What a week. I run into a wall in my story, slam right into it, knock myself out, and lie on the ground feeling sorry for myself for several days. Why do I do this for a living? Why is it so hard at times? What am I going to do if I can’t come up with a solution?
I lose myself in the Democratic Convention: Will Hiliary acquiesce gracefully? (More than gracefully–magnificently–and I love the orange pantsuit and sisterhood of the traveling pantsuit.) Will Bill come through? (Not only does he come through, but he encapsulates the issues before the American people neatly and succinctly and into perfect sound bites.) Will Obama’s speech be all it has to be? (It’s more so. He’s the most inspiring orator I’ve heard since Martin Luther King or John Kennedy.) I overdose on research: rereading two entire biographies of Louis XIV and of his mother. Just so I don’t have to look at how painful it is to be stopped in my tracks by the story I’m writing.
Annie Dilliard says that when such happens there’s a crack in your story, and you have to go back and reexamine the structure.
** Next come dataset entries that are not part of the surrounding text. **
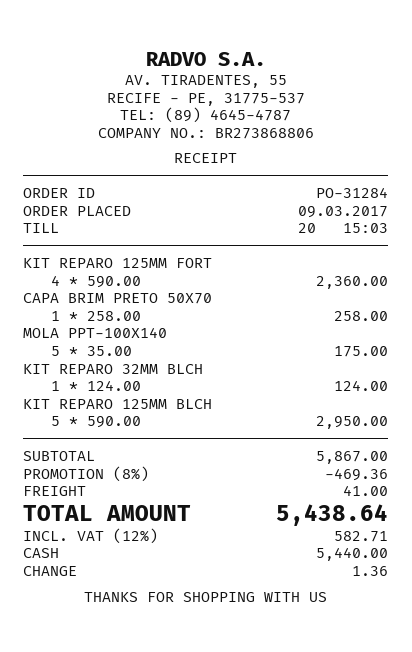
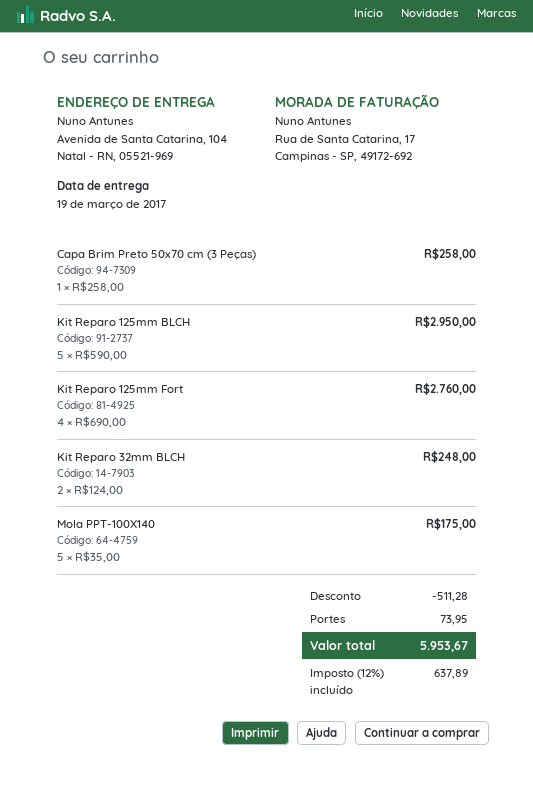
KIT REPARO 125MM FORT: 4 x 590.00 = 2360.00 -> 4 x 690.00 = 2760.00
KIT REPARO 32MM BLCH: 1 x 124.00 = 124.00 -> 2 x 124.00 = 248.00
discount: 469.36 -> 511.28
shipping: 41.00 -> 73.95
tax: 12% = 582.71 -> 12% = 637.89
total: 5438.64 -> 5953.67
I do so, not willingly, but I see a possibility for finishing the story off, not the way I expected, but the way the story has shaped itself intrinsically, organically. There’s a writer’s idea of a story, and then there’s the story. I always forget that.
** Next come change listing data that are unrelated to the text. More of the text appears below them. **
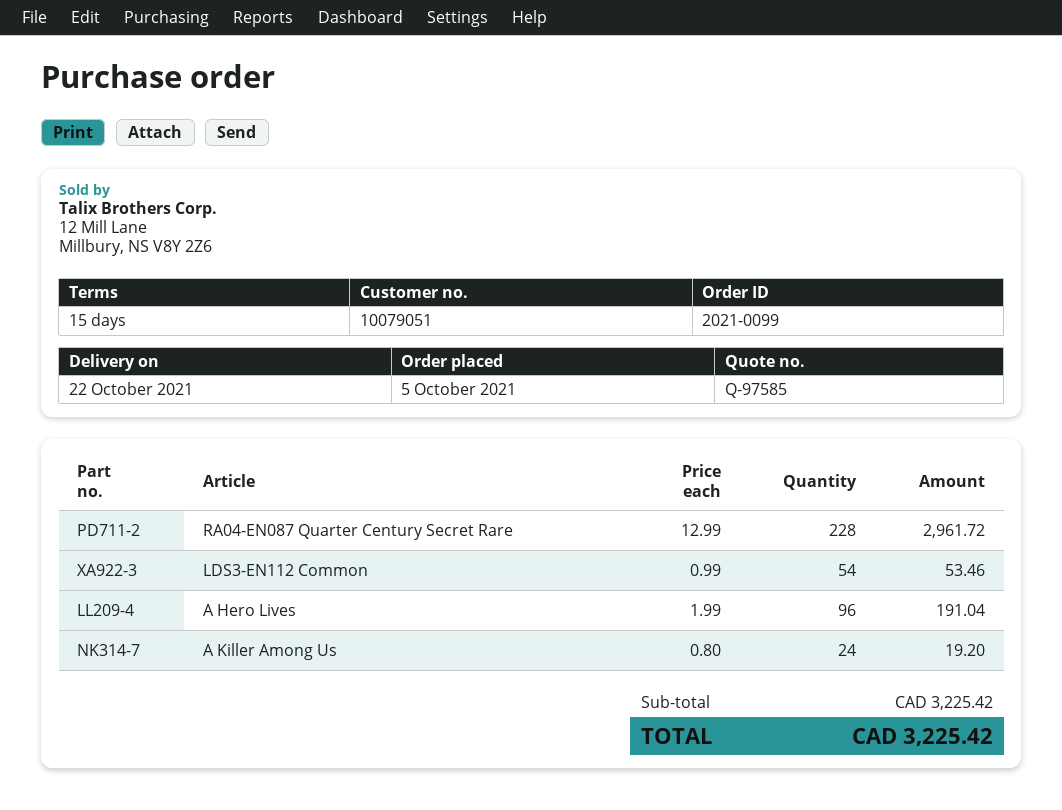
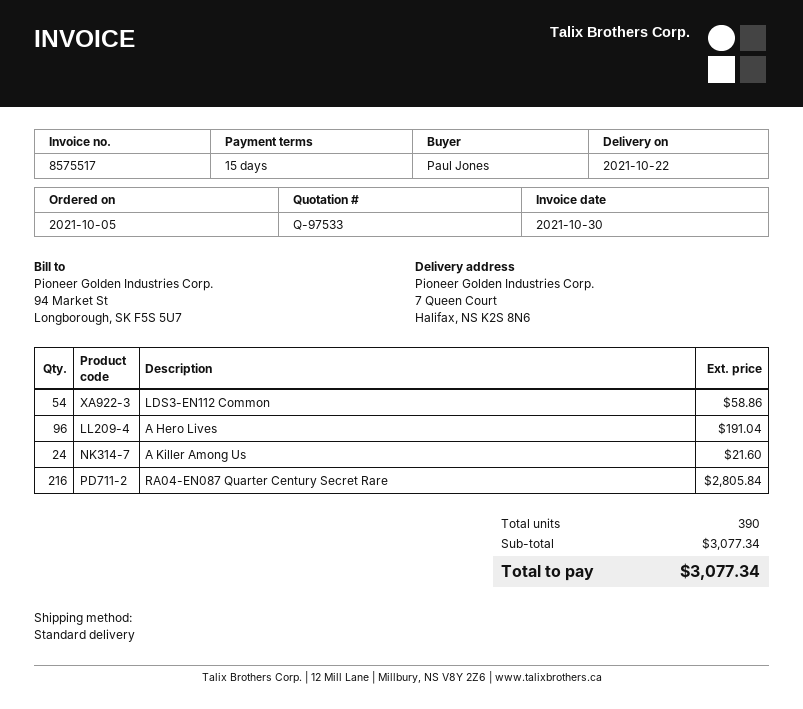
quote number: Q-97585 -> Q-97533
RA04-EN087 Quarter Century Secret Rare: 228 for 2961.72 -> 216 for 2805.84
LDS3-EN112 Common: 54 for 53.46 -> 54 for 58.86
A Killer Among Us: 24 for 19.20 -> 24 for 21.60
subtotal: 3225.42 -> 3077.34
total: 3225.42 -> 3077.34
I pick myself back up only to find McCain has nominated a woman, and not only a woman, but a hell of a woman, a pistol packing mama-governor of five who is evangelical and a beauty queen and the mother of a Down’s Syndrome child. What drama. I can’t surpass real life. And Hurricane Gustav is out in the Gulf, at this moment ignoring my Gulf home city, but not New Orleans. So I’ll sit myself in the chair tomorrow thankful that the storm is bypassing me, but praying for the folks on the Louisiana coast and watching McCain behave gracefully under this pressure and seeing where this force of nature will decide to land itself and what will be destroyed as a result. It makes my 17th century politics look like nothing and puts my personal angst in true perspective in this big old world….nothing, just nothing.